Two implementations:

HuggingFaceProvider — uses the hf-hub crate with high-CPU download mode.
NgcProvider — downloads from NVIDIA NGC via the V2 artifact API (Bearer-authenticated /files/{path} for team artifacts; presigned S3 URLs for org-level artifacts). Falls back to checksums.blake3 manifest enumeration when bulk file listing returns 400. Resolves the NGC API key from NGC_API_KEY, NGC_CLI_API_KEY, or ~/.ngc/config.

ClientConfig / ClientArgs

ClientArgs is the single source of truth for shared CLI arguments. Cli embeds it via #[command(flatten)].
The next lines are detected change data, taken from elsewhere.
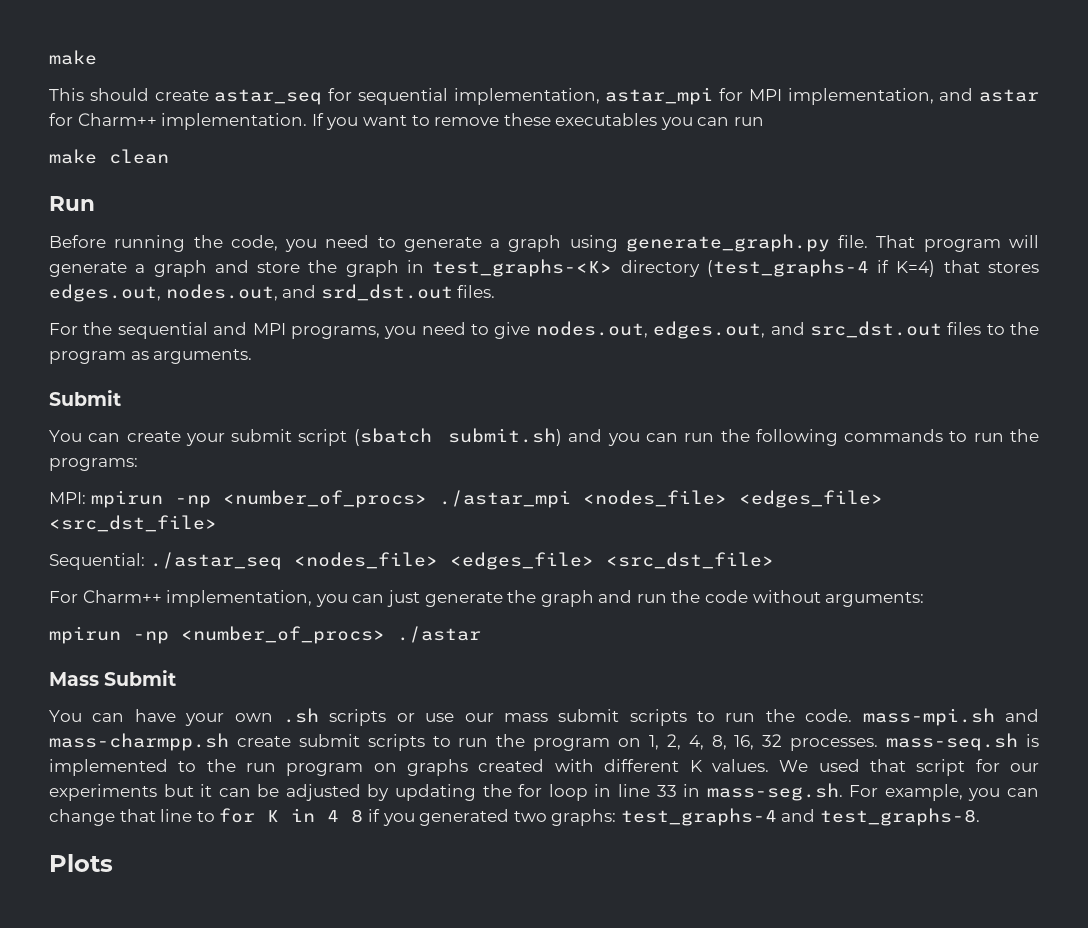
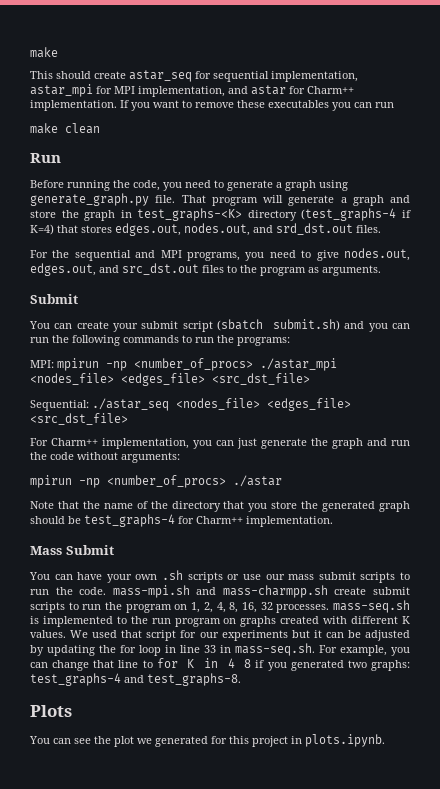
(481, 634) none -> [30,501,411,512] [30,514,333,527] // Note that the name of the directory that you store the generated graph should be test_graphs-4 for Charm++ implementation.
[706,783,843,801] mass-seg.sh. -> [235,643,315,656] mass-seq.sh.
(113, 863) none -> [29,734,385,747] // You can see the plot we generated for this project in plots.ipynb.

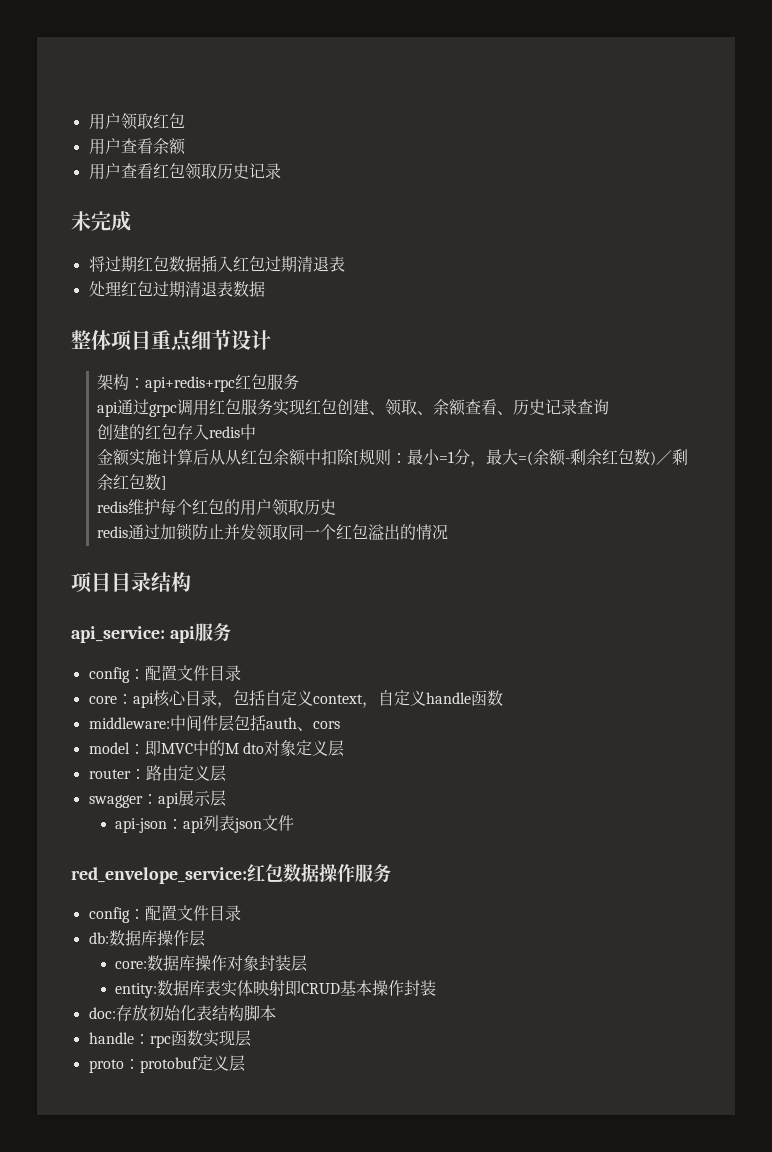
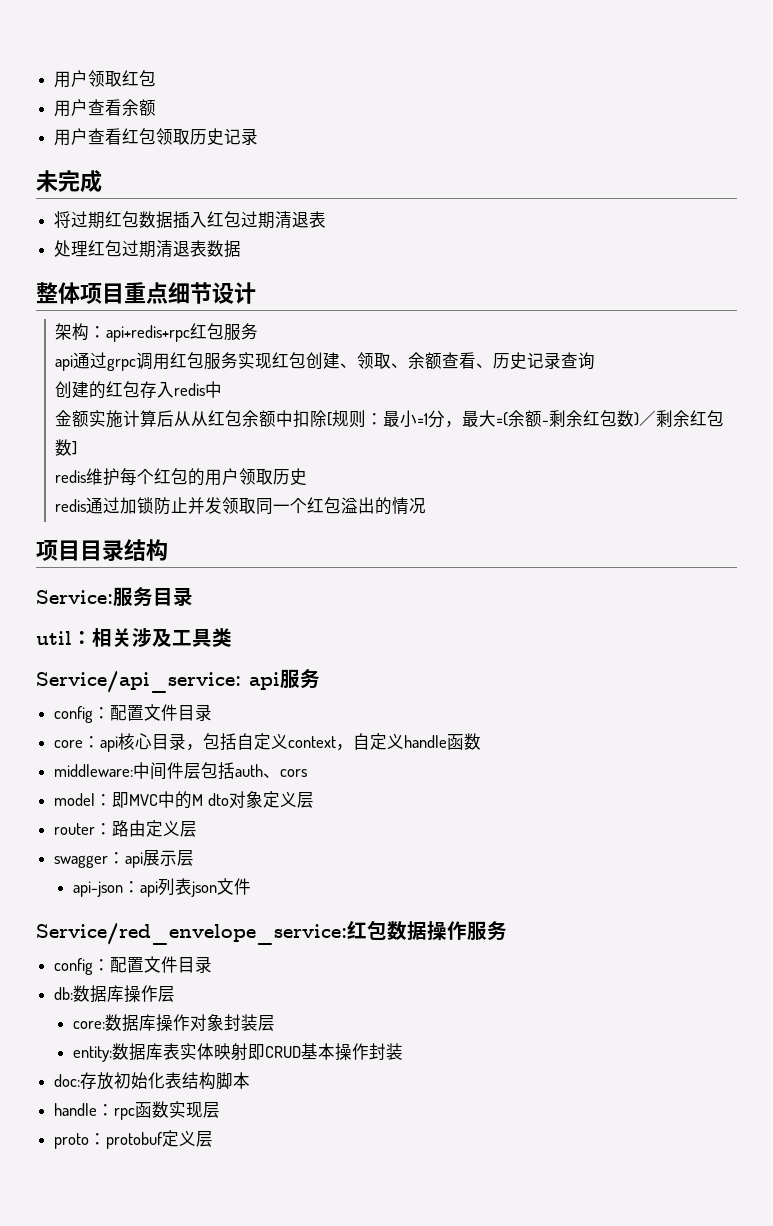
[71,626,165,643] api_service: -> [36,587,193,607] [36,628,232,648] [36,671,241,693] Service:服务目录 // util：相关涉及工具类 // Service/api_service:
[71,867,247,884] red_envelope_service: -> [36,923,347,945] Service/red_envelope_service:

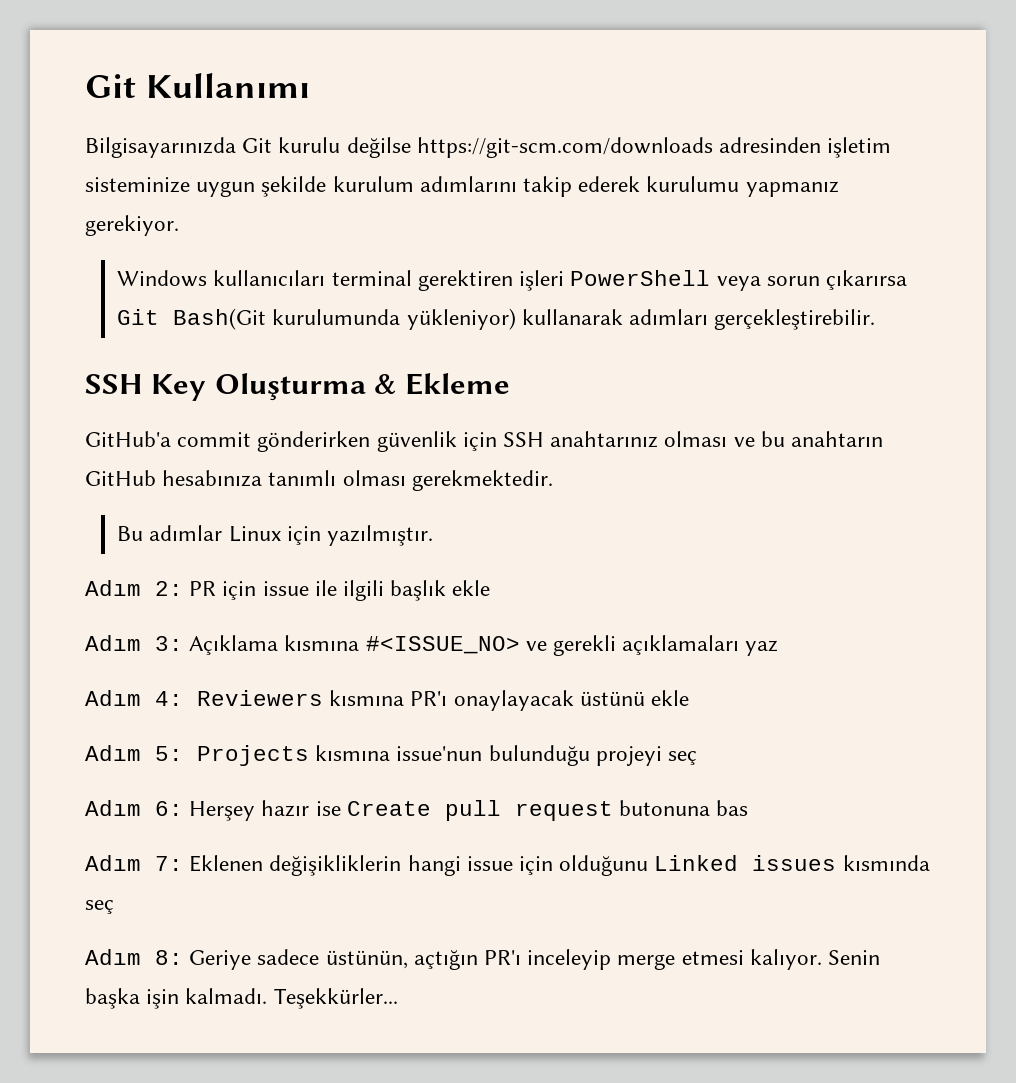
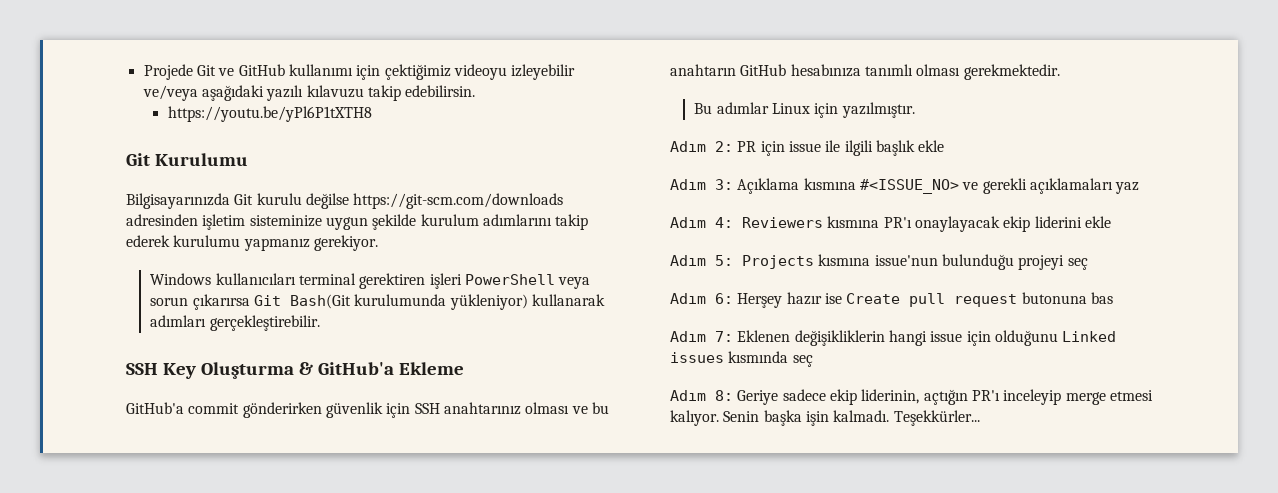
[85,73,310,98] Git Kullanımı -> [143,64,576,80] [142,85,476,101] [167,106,372,122] [126,153,248,166] Projede Git ve GitHub kullanımı için çektiğimiz videoyu izleyebilir ve/veya aşağıdaki yazılı kılavuzu takip edebilirsin. // https://youtu.be/yPl6P1tXTH8 // Git Kurulumu
(398, 384) none -> [317,362,394,375] GitHub'a
[579,691,645,706] üstünü -> [1003,216,1082,232] ekip liderini
[325,950,408,969] üstünün, -> [829,389,920,405] ekip liderinin,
Loading precedence: CLI args > environment variables > config file > defaults.

Python Client

Modules

Module	Purpose
`__init__.py`	Package init, exports `register_modelexpress_loaders()` for callers to register the `mx` loader with vLLM
`client.py`	`MxClient` - gRPC client wrapping `PublishMetadata`, `ListSources`, `GetMetadata`, and `UpdateStatus` RPCs
`heartbeat.py`	`HeartbeatThread` - background thread sending periodic `UpdateStatus(READY)` and `STALE` on shutdown
`nixl_transfer.py`	`NixlTransferManager` - NIXL agent lifecycle, tensor registration, RDMA transfers
`gds_transfer.py`	GPUDirect Storage availability check and transfer utilities
`gds_loader.py`	`MxGdsLoader` - GDS-based model loader (direct file-to-GPU)
`vllm_loader.py`	`MxModelLoader` - thin orchestration, delegates to `LoadStrategyChain`
`load_strategy/`	Loading strategy chain: `RdmaStrategy`, `ModelStreamerStrategy` (S3/GCS/Azure/local), `GdsStrategy`, `DefaultStrategy`
`tensor_utils.py`	Tensor collection, checksums, storage views, `capture_tensor_attrs`
`metadata.py`	`build_source_identity`, `publish_metadata_and_ready`, retry logic
`rank_utils.py`	`get_global_rank`, `get_worker_rank`
`worker_server.py`	`WorkerGrpcServer` - per-worker gRPC server for P2P tensor manifest exchange
`vllm_worker.py`	`ModelExpressWorker` - custom vLLM worker class (use `--worker-cls=modelexpress.vllm_worker.ModelExpressWorker`)
`types.py`	`TensorDescriptor`, `WorkerMetadata`, `GetMetadataResponse` dataclasses
`p2p_pb2.py` / `p2p_pb2_grpc.py`	Generated protobuf/gRPC stubs

MxClient

gRPC client wrapping the P2P service stubs:

Method	Purpose
`publish_metadata(identity, worker, worker_id)`	Publish worker metadata; returns `mx_source_id`
`list_sources(identity, status_filter)`	List available source workers (lightweight, no tensor data)
`get_metadata(mx_source_id, worker_id)`	Fetch full tensor metadata for one worker (on demand)
`update_status(mx_source_id, worker_id, worker_rank, status)`	Update worker lifecycle status (e.g., `READY`)
`close()`	Close the underlying gRPC channel

NixlTransferManager

Manages a NIXL agent and RDMA transfers for a single GPU worker:

Method	Purpose
`__init__(agent_name, device_id, listen_port)`	Create NIXL agent with UCX backend; `listen_port` enables P2P listen thread
`register_tensors(tensors)`	Register GPU tensors for RDMA, return serialized metadata
`get_registered_descriptors()`	Return region descriptors (`MX_CONTIGUOUS_REG=1`) or tensor descriptors
`fetch_remote_and_wait(agent_name, ip, port)`	P2P: fetch remote NIXL metadata via listen thread (polls until loaded)
`receive_from_source(source_metadata, source_tensors, ..., remote_agent_name)`	Execute RDMA read transfer; `remote_agent_name` skips `add_remote_agent` (P2P)
`shutdown()`	Clean up NIXL agent and resources

vLLM Loader

MxModelLoader (extends BaseModelLoader, registered as --load-format mx):

Thin orchestration layer that delegates to LoadStrategyChain.run(). Builds a LoadContext from vLLM config, initializes the model, runs the strategy chain, and updates global registries.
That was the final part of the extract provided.